Extension 1. This model can accommodate interactions between covariates and random effects. For example, this model allows us to interact the treatment indicator with the school random effect. We can now the distribution of treatment effects.

Extension 2. By centering covariates, this model can allow you to separate the effects of covariates at the student level and the school level – and if they differ – the contextual effect. (See Raudenbush & Bryk for some nice examples).

Option 2. Use cluster-robust variance estimation (CRVE): Y_i = [fixed part] + [generic residual] and then empirically estimating the standard errors using a sandwich estimator, called something like Huber-White or Eickler or so on, depending upon your field.

Extensions. There aren’t really extensions. This model really allows you to focus on estimation of the effects of covariates at the student level on outcomes. The nesting is more noise than signal.

Question 4: Why one or the other? I hear this question a lot. The simplest answer is that your choice is determined by your field. Economics adjacent fields use CRVE, while sociology adjacent fields use multi-level models. So, norms are at play.

But I think the root of this difference is in regard to what is considered signal and noise in these fields. Economics – like psychology – historically has focused on the behavior of individuals.

Thus, the fact that the data is nested is not interesting – it is simply error or noise. Sociology, however, focuses on the role of context and groups – in which case, the nesting is interesting – it is signal.

Another answer though, may have to do with assumptions. The multi-level model makes several modeling assumptions – e.g., normality and that the correlation structure is correctly specified.

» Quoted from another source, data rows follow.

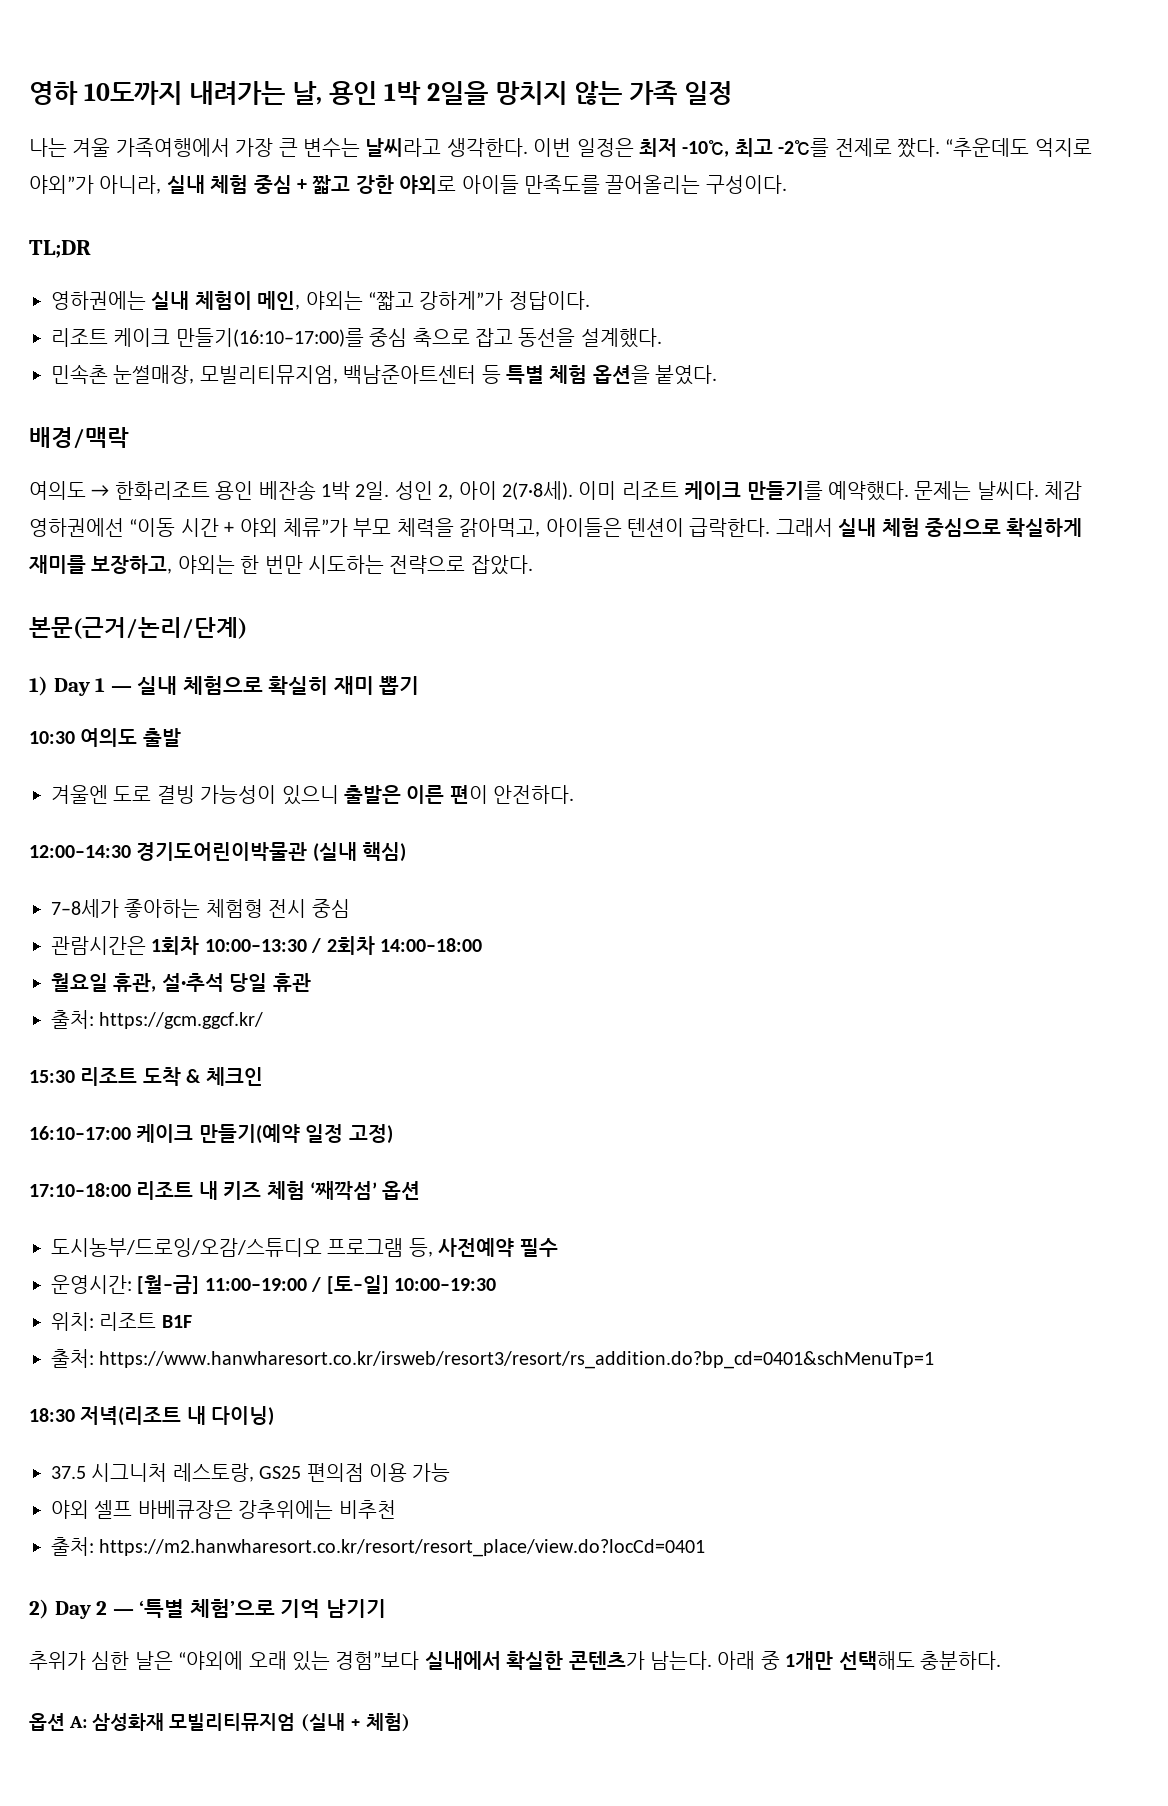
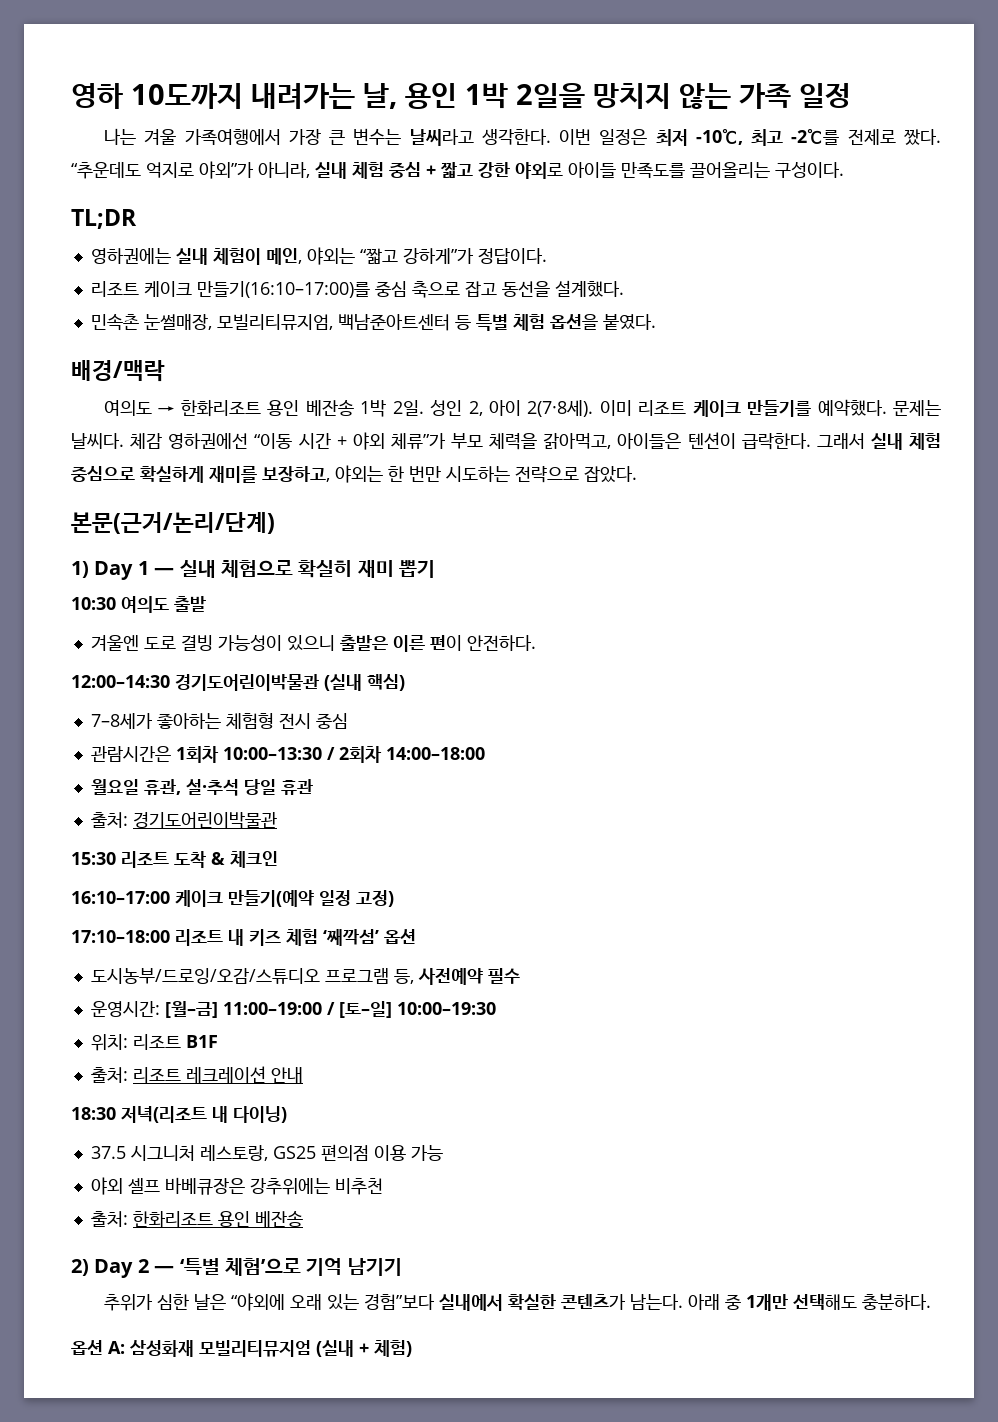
- 출처: https://gcm.ggcf.kr/
+ 출처: 경기도어린이박물관
- 출처: https://www.hanwharesort.co.kr/irsweb/resort3/resort/rs_addition.do?bp_cd=0401&schMenuTp=1
+ 출처: 리조트 레크레이션 안내
- 출처: https://m2.hanwharesort.co.kr/resort/resort_place/view.do?locCd=0401
+ 출처: 한화리조트 용인 베잔송

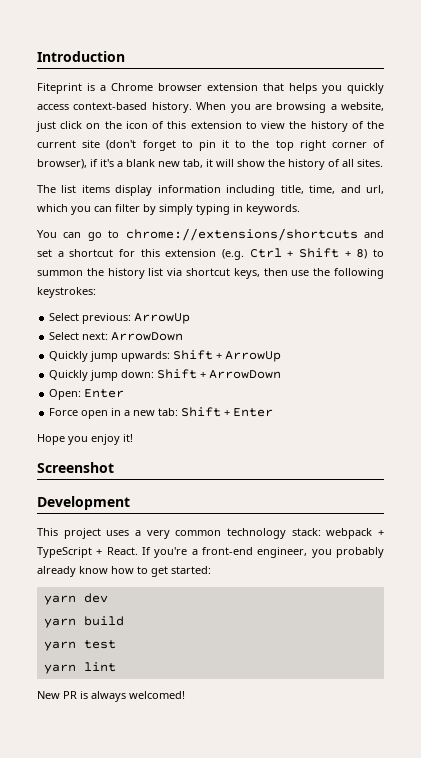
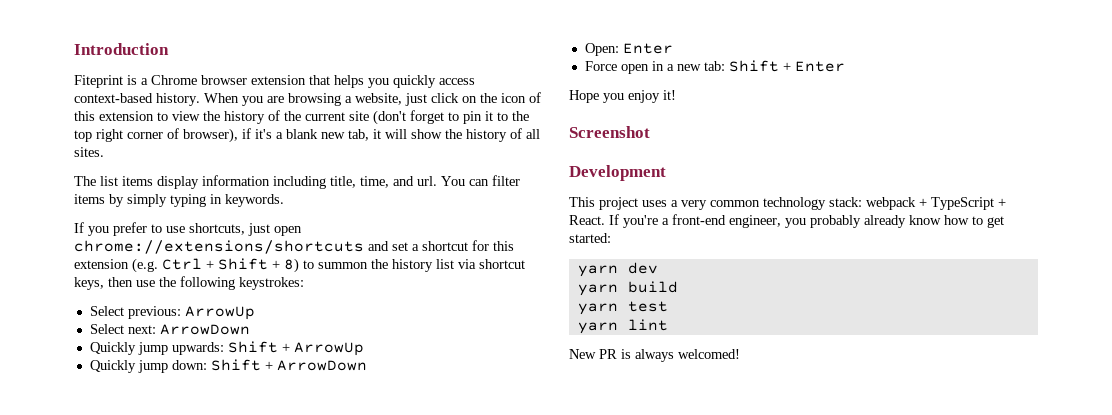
- The list items display information including title, time, and url, which you can filter by simply typing in keywords.
+ The list items display information including title, time, and url. You can filter items by simply typing in keywords.
- You can go to chrome://extensions/shortcuts and set a shortcut for this extension (e.g. Ctrl + Shift + 8) to summon the history list via shortcut keys, then use the following keystrokes:
+ If you prefer to use shortcuts, just open chrome://extensions/shortcuts and set a shortcut for this extension (e.g. Ctrl + Shift + 8) to summon the history list via shortcut keys, then use the following keystrokes:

The CRVE approach doesn’t require these assumptions – it depends upon asymptotics, so if you get your structure wrong, no problem.

@jepusto

Question 5: Do I have to choose? Ok, no one really ever asks me this. But @jepusto and I have been working on this for some time and the short answer is: use both‼ That is, first use a multi-level model with an assumed structure, then use CRVE to get your standard errors.

@jepusto

@jepusto Result 1. For those used to using a multi-level model - you get all the benefits of the multi-level model PLUS the safety of your inferences being robust to misspecification of the error structure.

@jepusto

@jepusto Result 2. For those used to using CRVE – you get better small-sample performance. Here I mean the number of clusters and the types of covariates you’re studying. The multi-level model becomes a ‘working model’, and this working model improves performance, even when it’s wrong.

@jepusto

@jepusto If you’re interested in learning more, see these papers: doi.org/10.1080/073500…
and
osf.io/preprints/meta…

• • •

Missing some Tweet in this thread? You can try to force a refresh

This Thread may be Removed Anytime!

Twitter may remove this content at anytime! Save it as PDF for later use!

More from @WomenInStat

Women in Statistics and Data Science

@WomenInStat

28 Apr

Yesterday I tweeted about nested data, with multi-level models (MLM) versus OL + cluster-robust variance estimation (CRVE). This made me think about another confusion that arise, between what are called fixed versus random effects.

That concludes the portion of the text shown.